Available records:
--------------------------------------------------
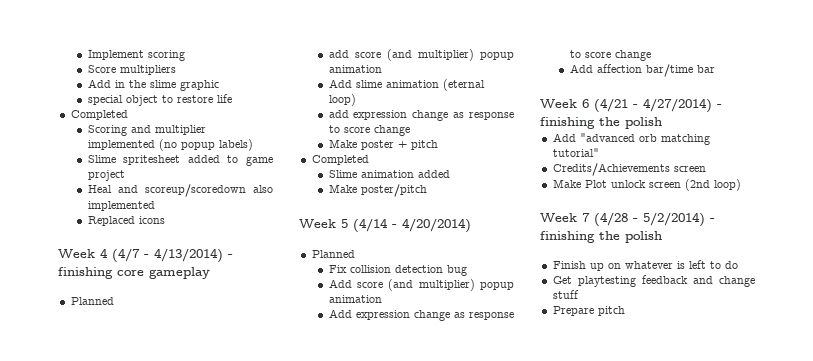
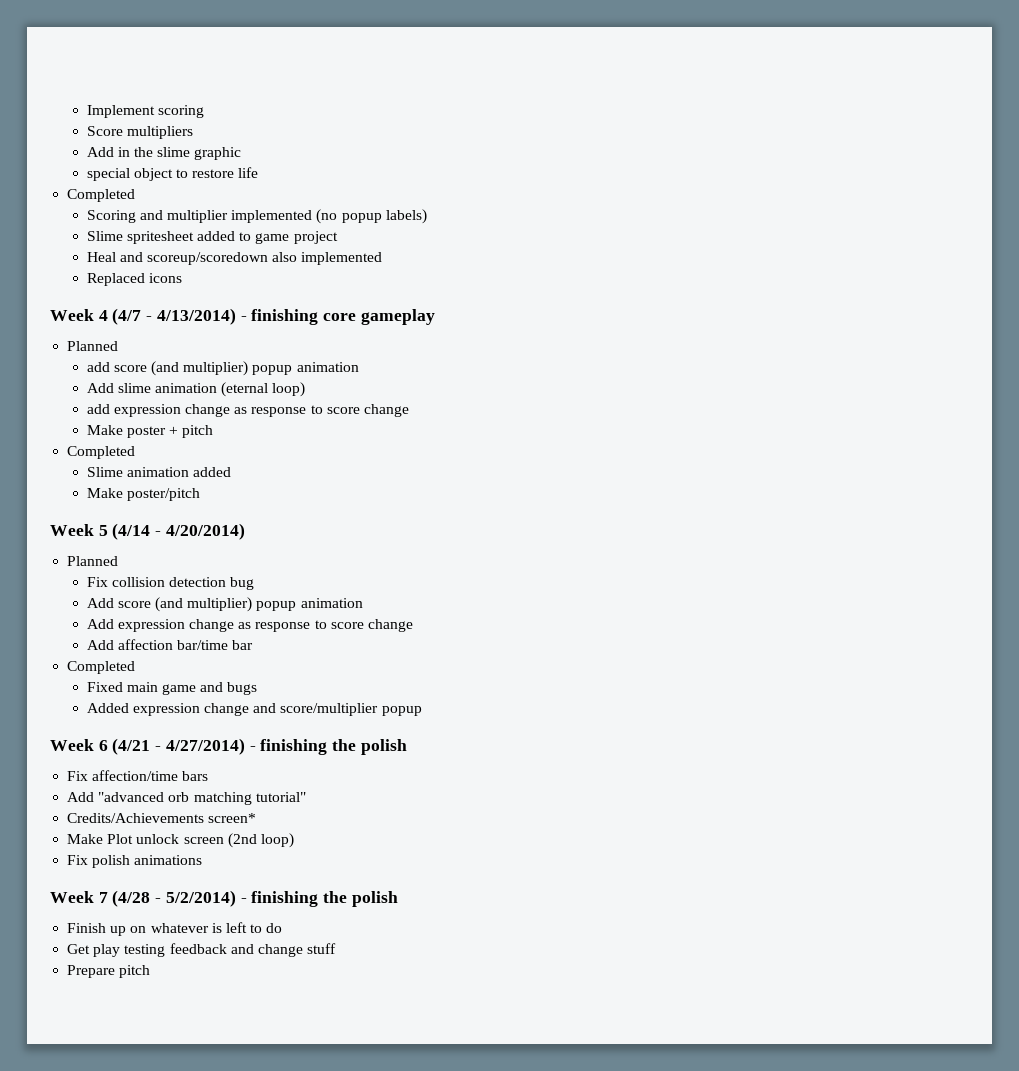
  Add affection bar/time bar
+ Completed
+ Fixed main game and bugs
+ Added expression change and score/multiplier popup
+ Fix affection/time bars
- Credits/Achievements screen
+ Credits/Achievements screen*
+ Fix polish animations
- Get playtesting feedback and change stuff
+ Get play testing feedback and change stuff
--------------------------------------------------
Problem to solve:
Whenever the word "screen" shows up in a line of the entries above, copy that line.

Output for this task:
- Credits/Achievements screen
+ Credits/Achievements screen*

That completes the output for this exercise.